# Exercise description
Within the records below, find each line that holds the string "Suite", then copy it.

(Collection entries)
*** Block opens ***

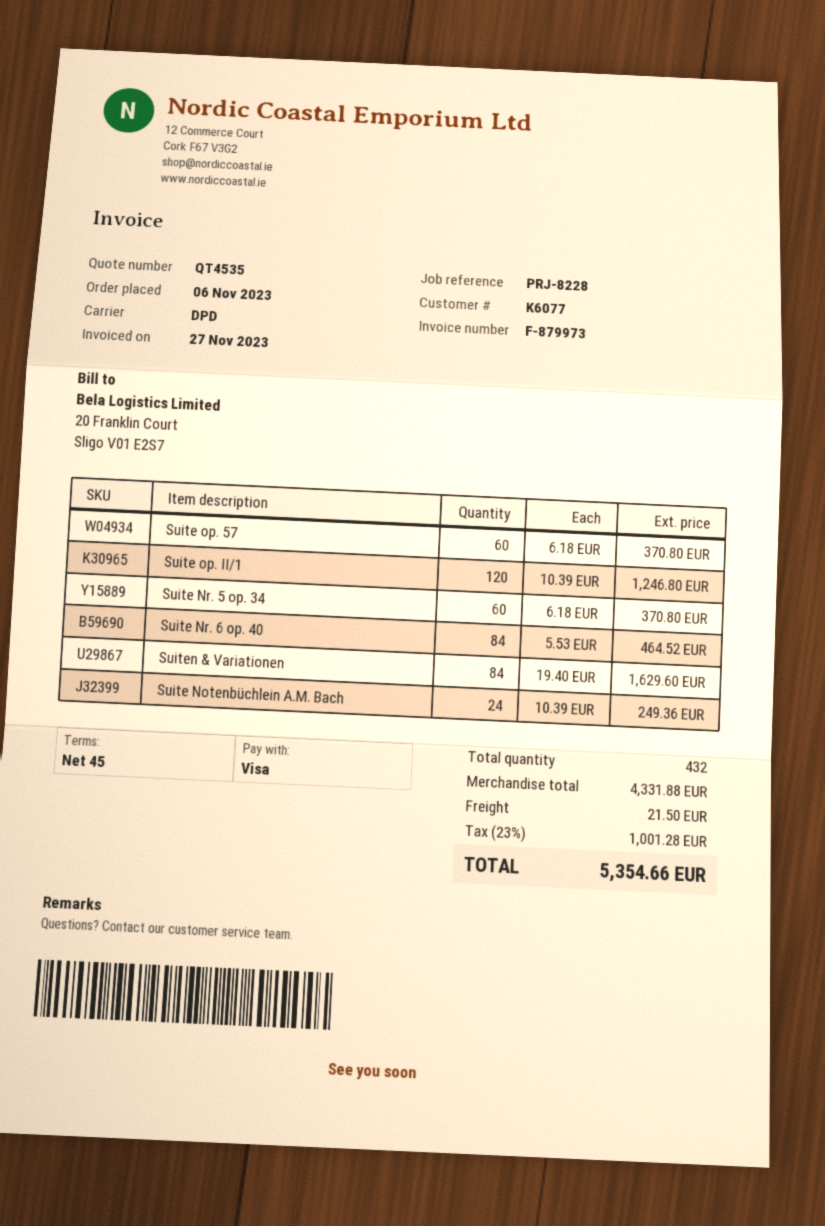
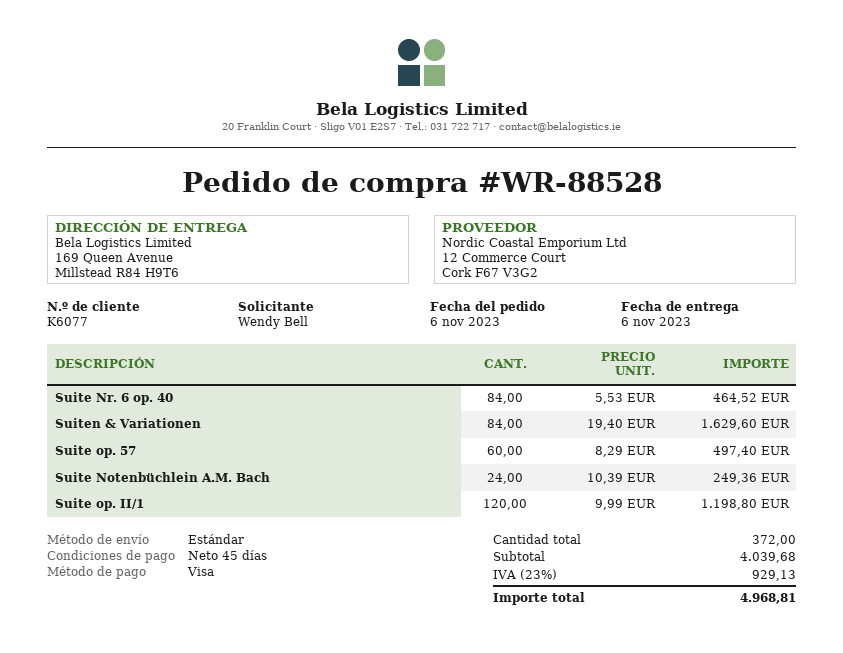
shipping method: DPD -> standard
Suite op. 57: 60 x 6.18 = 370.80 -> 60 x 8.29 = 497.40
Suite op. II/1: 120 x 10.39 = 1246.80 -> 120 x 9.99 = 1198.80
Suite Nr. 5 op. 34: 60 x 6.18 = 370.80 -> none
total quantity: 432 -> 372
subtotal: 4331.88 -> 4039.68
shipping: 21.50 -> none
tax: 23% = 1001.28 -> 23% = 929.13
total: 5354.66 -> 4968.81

*** Block closes ***

# Final answer
Suite op. 57: 60 x 6.18 = 370.80 -> 60 x 8.29 = 497.40
Suite op. II/1: 120 x 10.39 = 1246.80 -> 120 x 9.99 = 1198.80
Suite Nr. 5 op. 34: 60 x 6.18 = 370.80 -> none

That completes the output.